→ **REQUIRED WORK**
Pictures appear in the records below; write out everything else exactly.

→ **INPUT RECORDS**

....................

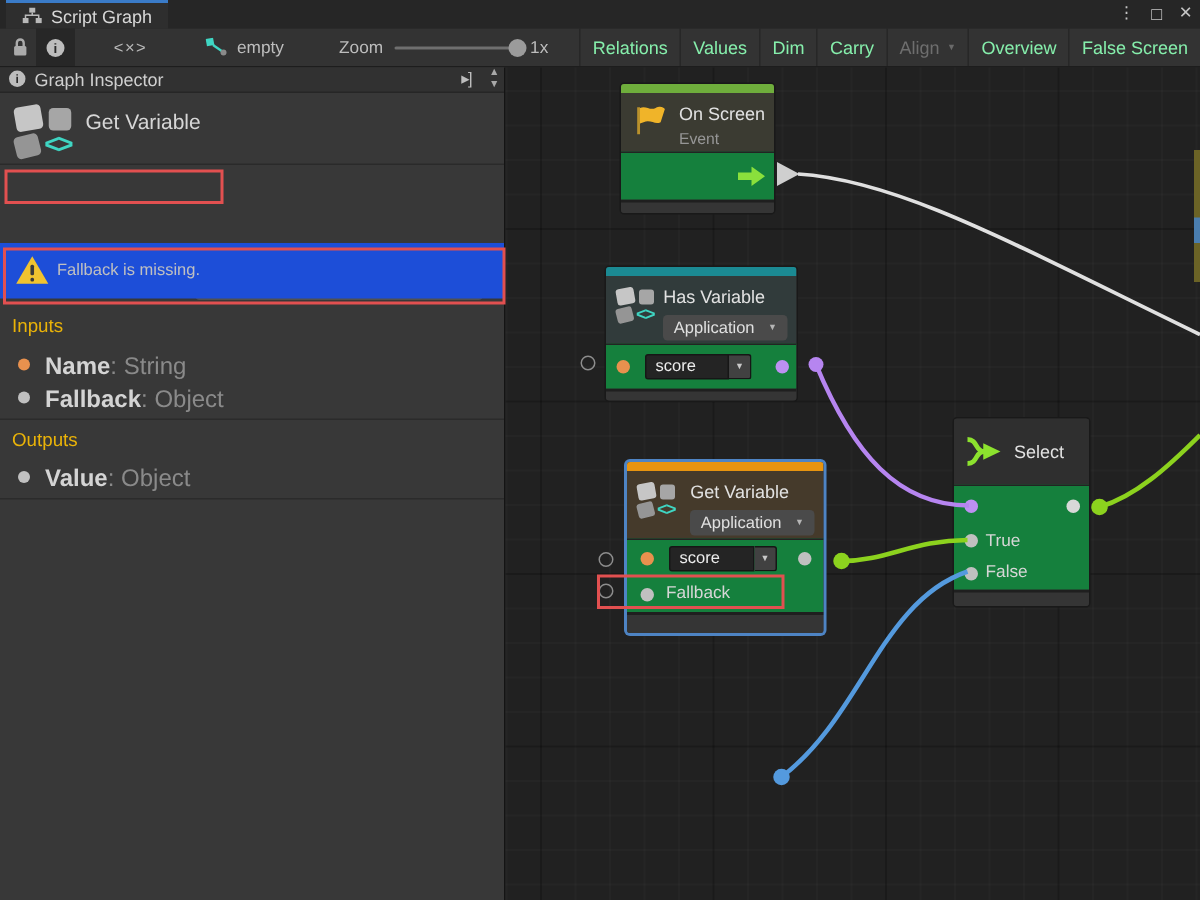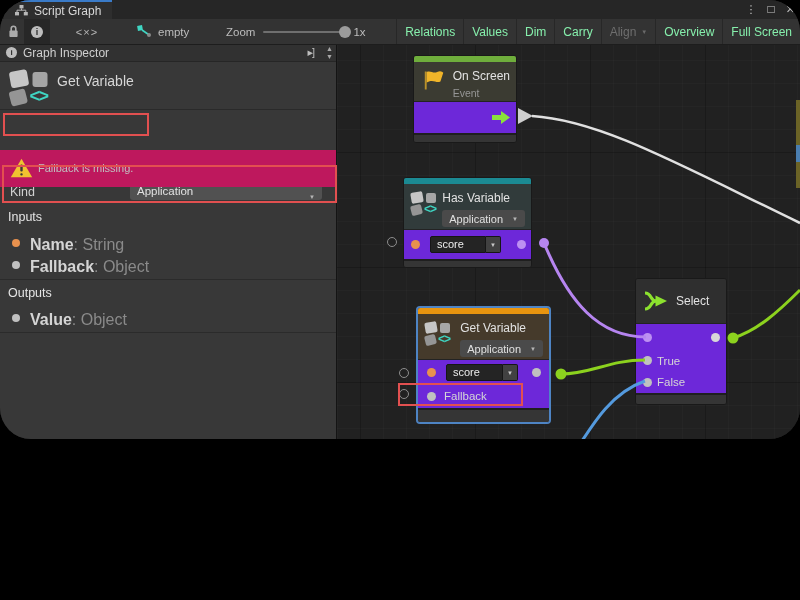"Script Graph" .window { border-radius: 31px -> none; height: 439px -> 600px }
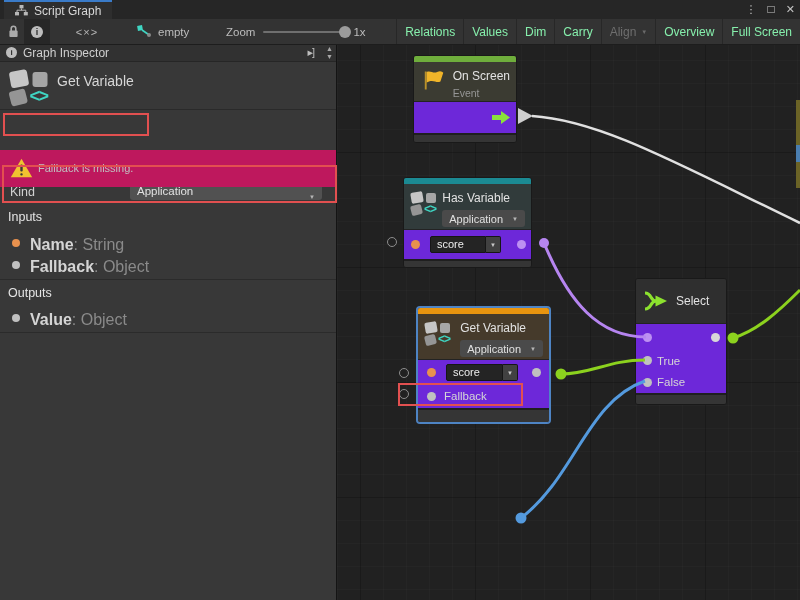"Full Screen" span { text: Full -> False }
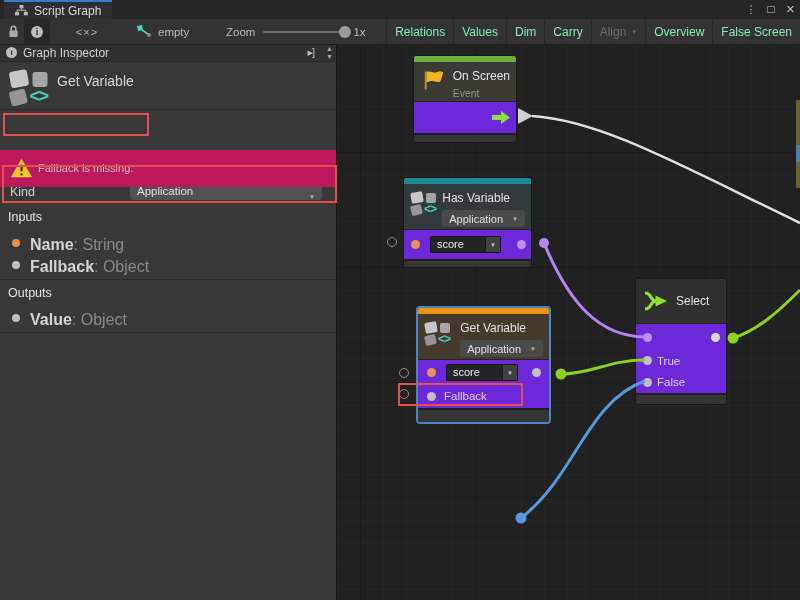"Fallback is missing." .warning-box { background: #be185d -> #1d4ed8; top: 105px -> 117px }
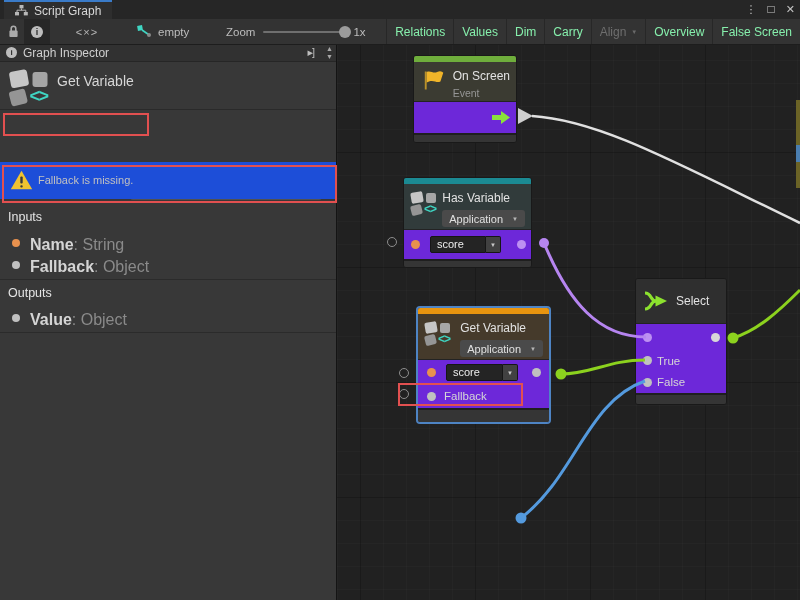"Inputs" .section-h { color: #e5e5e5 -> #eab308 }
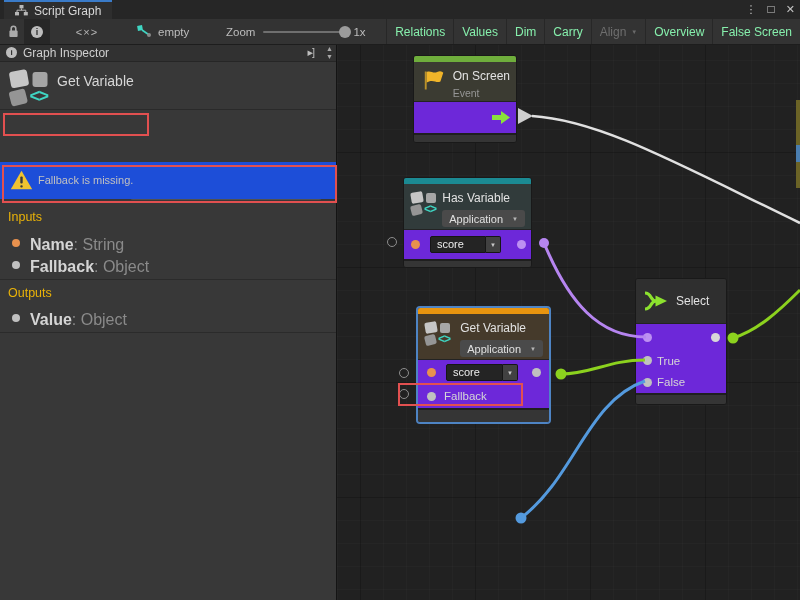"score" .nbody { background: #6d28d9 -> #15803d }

....................

→ **REPLY TO THE TASK**
"Script Graph" .window { border-radius: 31px -> none; height: 439px -> 600px }
"Full Screen" span { text: Full -> False }
"Fallback is missing." .warning-box { background: #be185d -> #1d4ed8; top: 105px -> 117px }
"Inputs" .section-h { color: #e5e5e5 -> #eab308 }
"score" .nbody { background: #6d28d9 -> #15803d }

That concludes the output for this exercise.